10.1 Our ambition
The Scottish Government is the first administration within the UK to introduce a statutory ban on biodegradable municipal waste going to landfill as part of our transition to a more circular economy. As landfilling decreases, we now want to manage the legacy of landfill sites around Scotland, minimising emissions from operational and closed sites.
In a circular economy, landfill disposal is an option to be avoided. We already have a strong policy, regulatory and fiscal framework which has delivered significant reductions in the amount of material sent to landfill and will continue this trend. Biodegradable municipal waste will be banned from landfill from 2021, and we have a target to send no more than 5% of all waste to landfill by 2025. Our waste regulations require businesses and local authorities to collect both key recyclable materials and food waste separately, which cannot then be sent to landfill.
As waste for landfilling continues to decrease, we would like to see a managed retreat from landfill with the number of active sites reducing and sites closing in accordance with permit requirements, ensuring necessary aftercare so that environmental protection remains a priority, including minimising climate change impacts.
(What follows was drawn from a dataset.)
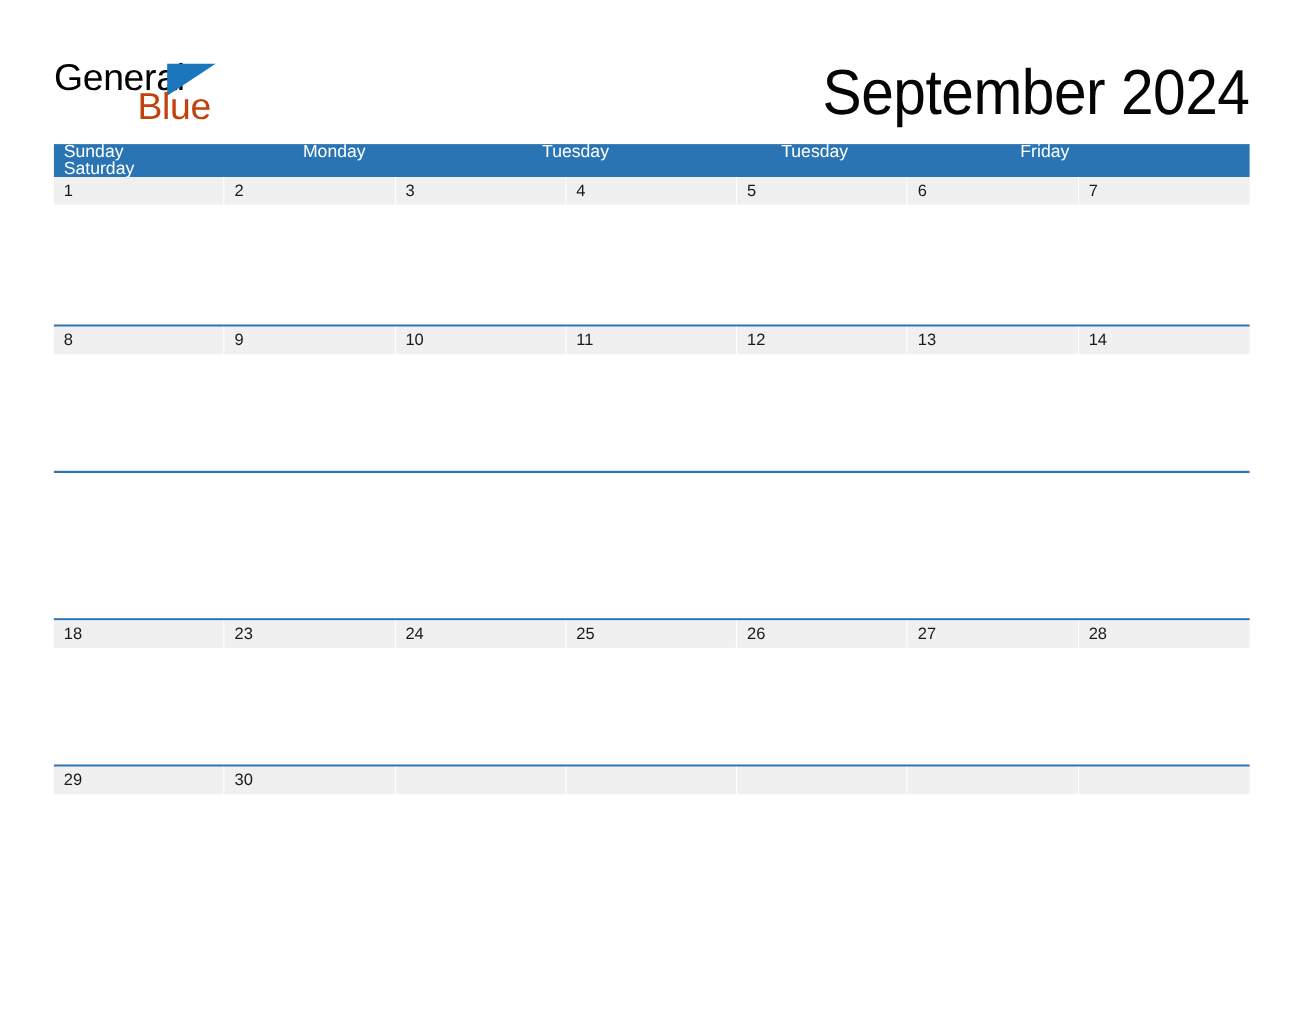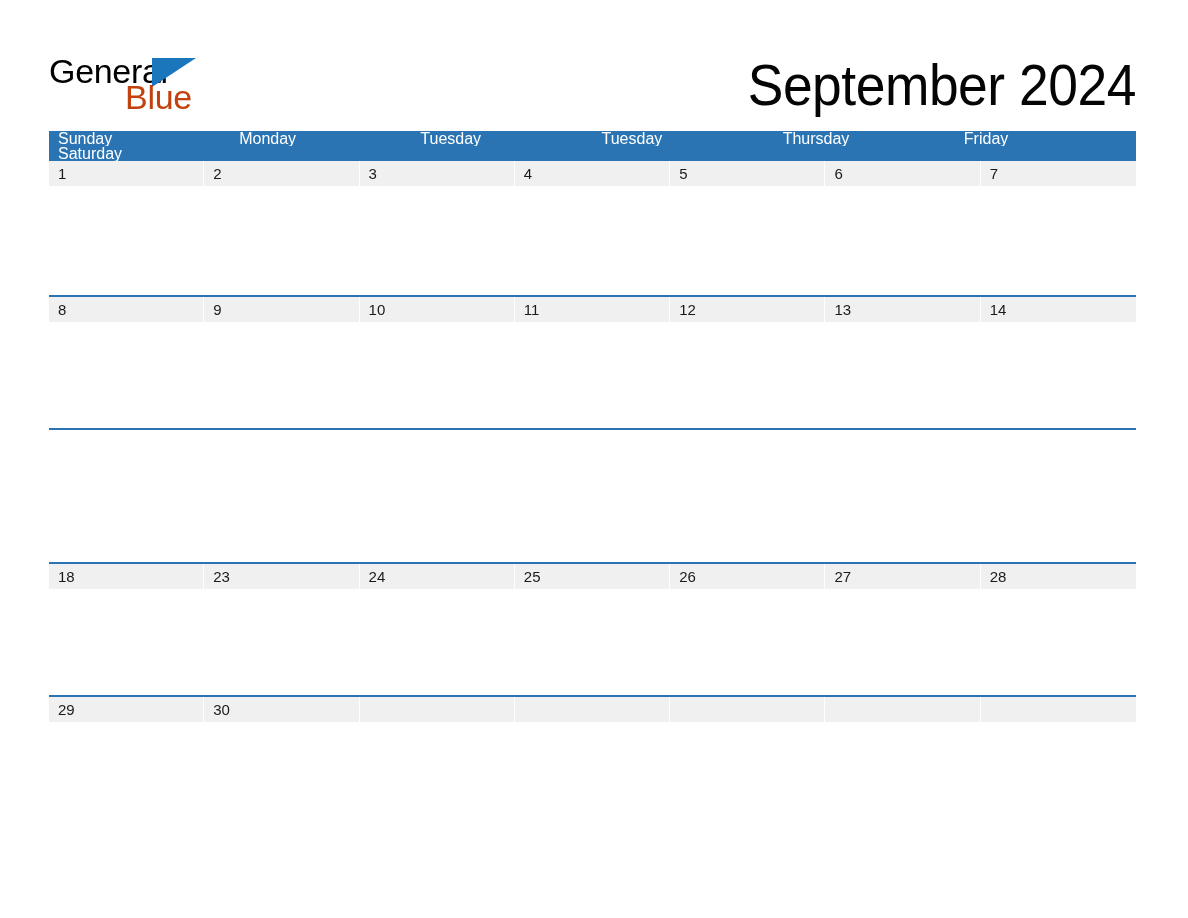"Sunday" .weekday-row { grid-template-columns: repeat(6, 1fr) -> repeat(5, 1fr) }
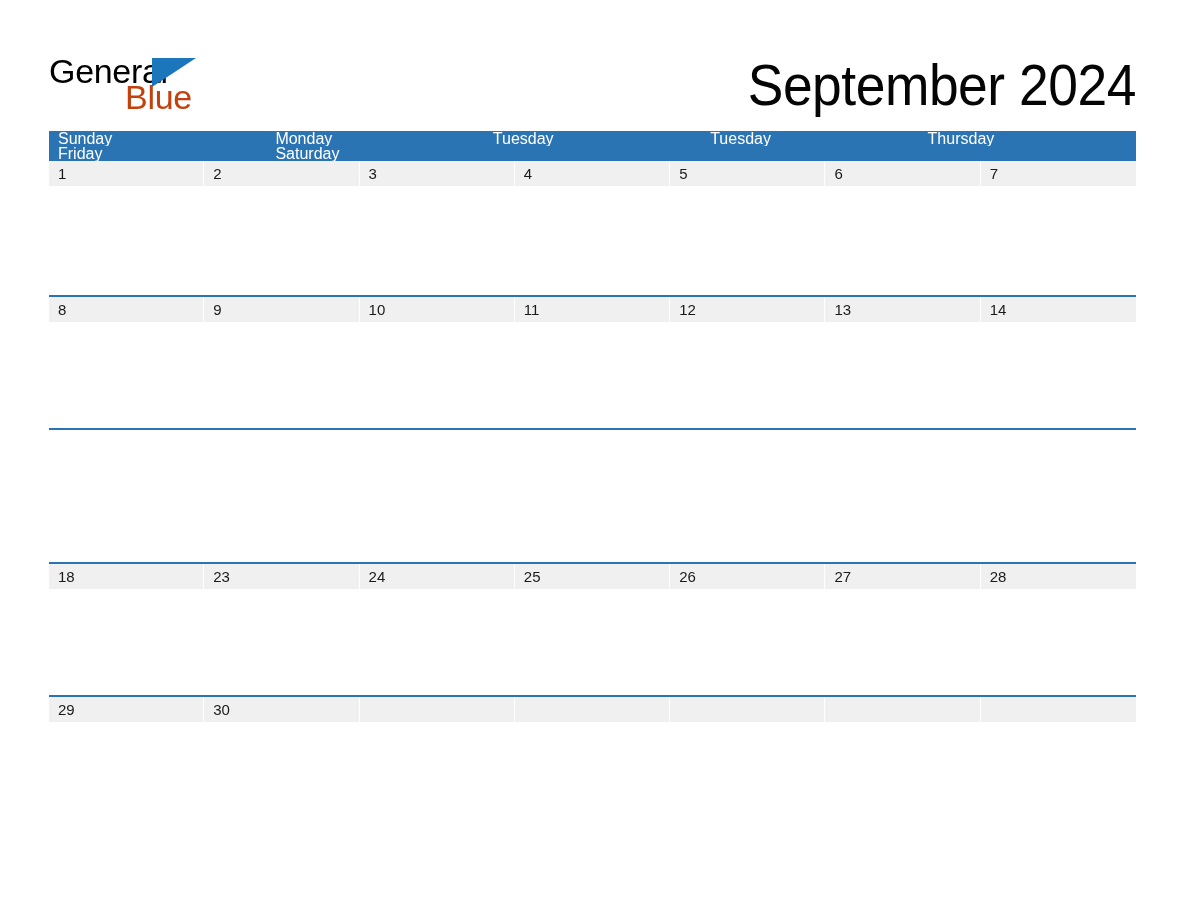"Thursday" div.weekday-cell { html: <div>Thursday</div> -> none }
The Scottish Landfill Tax provides a strong financial incentive to keep materials out of landfill and in higher value uses. It also provides a new deterrent to illegal dumping by bringing this activity under the scope of the tax.
Scottish Landfill Tax rates are in line with UK Landfill Tax rates for 2016-17. We have also committed that Scottish Landfill Tax will be no lower than prevailing UK rates, meaning the standard rate will not fall below £80 a tonne before 2020, to avoid any incentive to move waste between Scotland and England.
The Scottish Landfill Communities Fund provides funding for community or environmental projects in the vicinity of landfill sites, and the Scottish Government has increased the tax credit available to landfill operators to 5.6%, which is ~10% higher than the UK Landfill Communities Fund equivalent.
10.3 Our priorities
SEPA already requires landfill operators to demonstrate that funds are available to cover environmental obligations including for restoration and care after sites close. SEPA is considering options in this area to better ensure that funds are adequate, secure and available when needed.
Former landfill sites are still a significant source of greenhouse gas emissions. Innovative flaring technology to remove emissions already applied to two sites in the Scottish Borders is now being implemented in two further sites in Glasgow and East Lothian. SEPA is identifying further sites across Scotland where the same technological approach could be applied.